A simple machine learning project that uses annual rainfall data from 357 cities to predict rainfall using linear/lasso regression and decision tree techniques
Daily Rainfall Analysis Two files are attached which contain daily rainfall data over India for 2010 and 2011. Both of them contain a 357x122 matrix (XR1 and XR) an a binary vector (ZR1 and ZR). The matrices contain rainfall amounts at 357 locations over India, on each day during the monsoon seasons of 2010 and 2011 (122 days from 1 June to 30 September). ZR1 and ZR are binary vectors which classify every day as 'rainy" (1) or non-rainy (0) based on the rainfall across the landmass.
- 
Read the .mat files in Python and access the variables 
- 
Use a linear regression model to predict the rainfall XR(s,t) at any location 's' on day 't', using as predictor the rainfall at all other locations on the same day, and also rainfall at the same location on the previous 2 days [XR(1,t)....XR(s-1,t), XR(s+1,t),....XR(357,t), XR(s,t-1), XR(s,t-2)]. Use 2010 data for training. 

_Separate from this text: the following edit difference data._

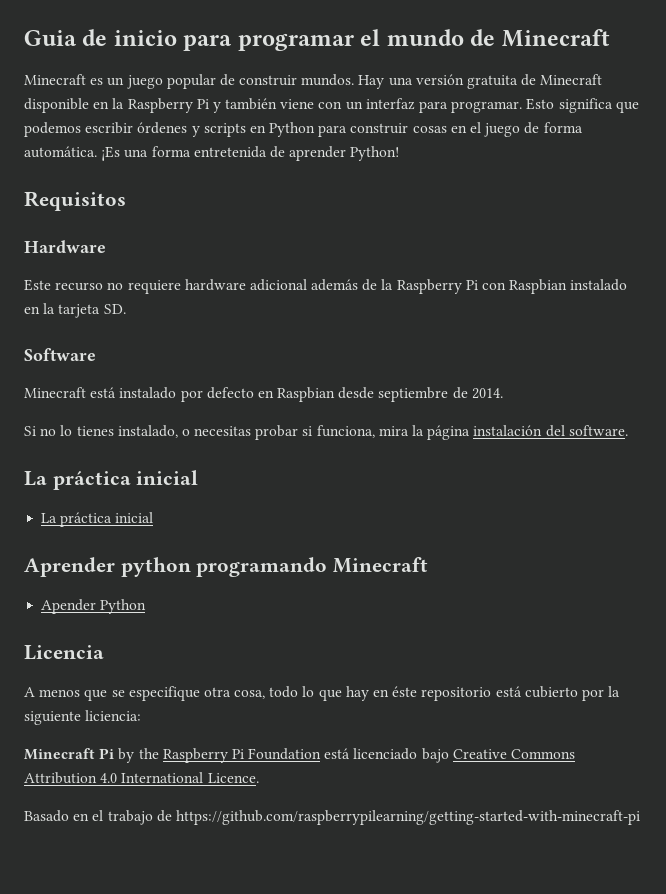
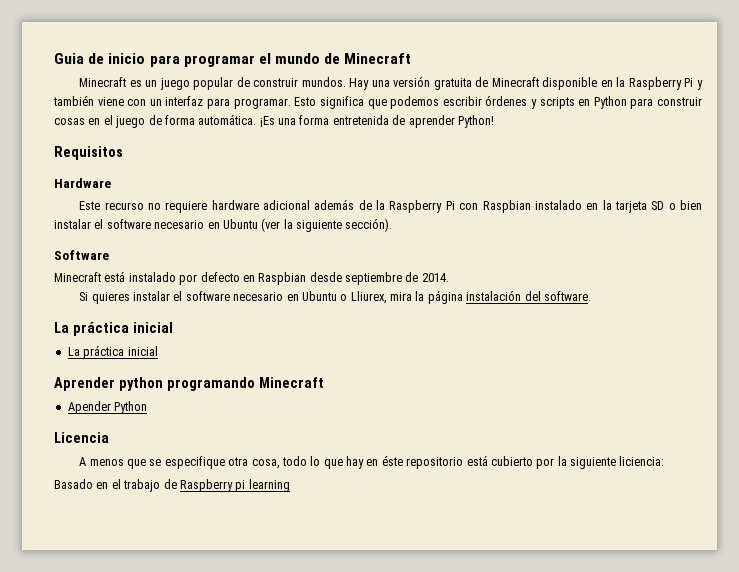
- Este recurso no requiere hardware adicional además de la Raspberry Pi con Raspbian instalado en la tarjeta SD.
+ Este recurso no requiere hardware adicional además de la Raspberry Pi con Raspbian instalado en la tarjeta SD o bien instalar el software necesario en Ubuntu (ver la siguiente sección).
- Si no lo tienes instalado, o necesitas probar si funciona, mira la página instalación del software.
+ Si quieres instalar el software necesario en Ubuntu o Lliurex, mira la página instalación del software.
- Minecraft Pi by the Raspberry Pi Foundation está licenciado bajo Creative Commons Attribution 4.0 International Licence.
- Basado en el trabajo de https://github.com/raspberrypilearning/getting-started-with-minecraft-pi
+ Basado en el trabajo de Raspberry pi learning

Build such a model for s=42 (Mumbai), s=158 (Delhi), s= 299 (Kharagpur)
- 
Use the same model to predict the rainfall at these 3 locations on each day of 2011. Use values in XR as predictors. Compare the results with the true values and compute error for 3 locations separately. 
- 
Repeat the same process using LASSO linear regression. Using the coefficients, identify the top 5 predictors for each of the 3 locations. 
- 
Use Decision Tree on 2010 data to classify each day as 1 or 0 (as given in ZR1). For each day, use the 357-dimensional rainfall vector as feature vector. Report the 10 most discriminative features (i.e. locations)